RECORDS TO PROCESS Start Marker
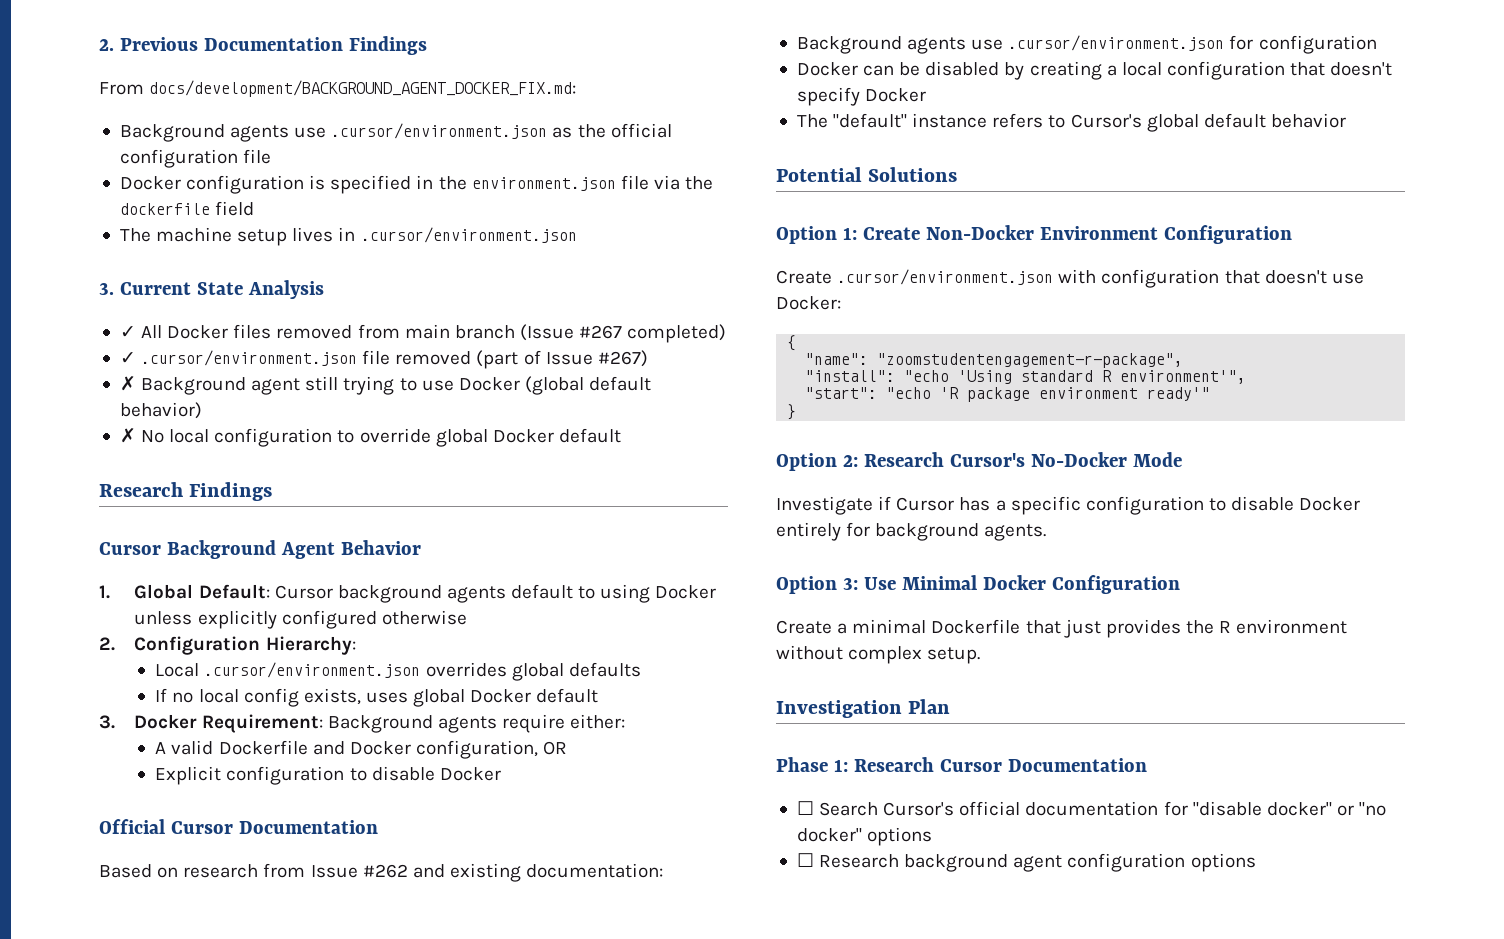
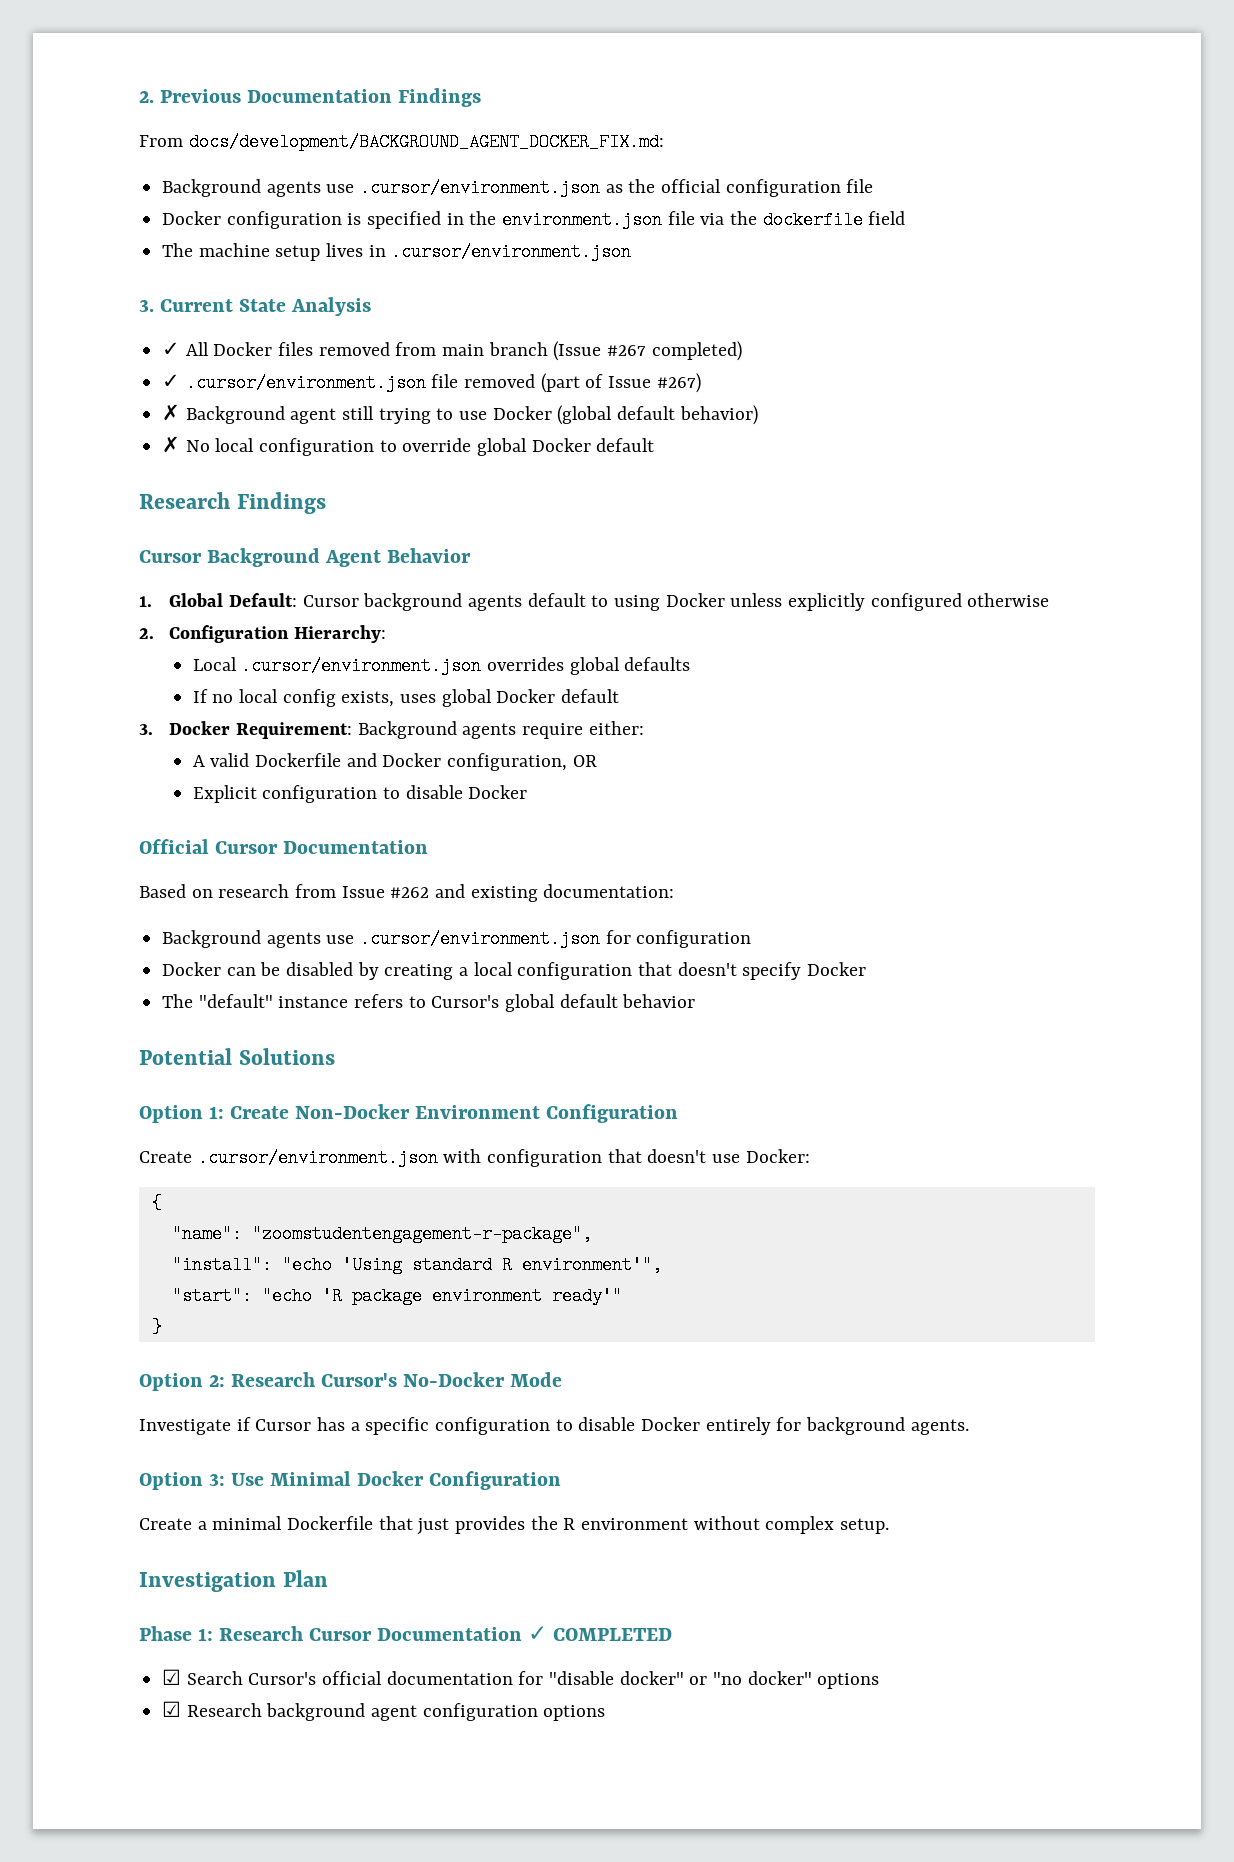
- Phase 1: Research Cursor Documentation
- ☐ Search Cursor's official documentation for "disable docker" or "no docker" options
+ Phase 1: Research Cursor Documentation ✓ COMPLETED
+ ☑ Search Cursor's official documentation for "disable docker" or "no docker" options
- ☐ Research background agent configuration options
+ ☑ Research background agent configuration options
RECORDS TO PROCESS End Marker
INSTRUCTIONS FOR THE TASK:
Output everything in the records above word for word, but not the pictures.

THE ANSWER:
- Phase 1: Research Cursor Documentation
- ☐ Search Cursor's official documentation for "disable docker" or "no docker" options
+ Phase 1: Research Cursor Documentation ✓ COMPLETED
+ ☑ Search Cursor's official documentation for "disable docker" or "no docker" options
- ☐ Research background agent configuration options
+ ☑ Research background agent configuration options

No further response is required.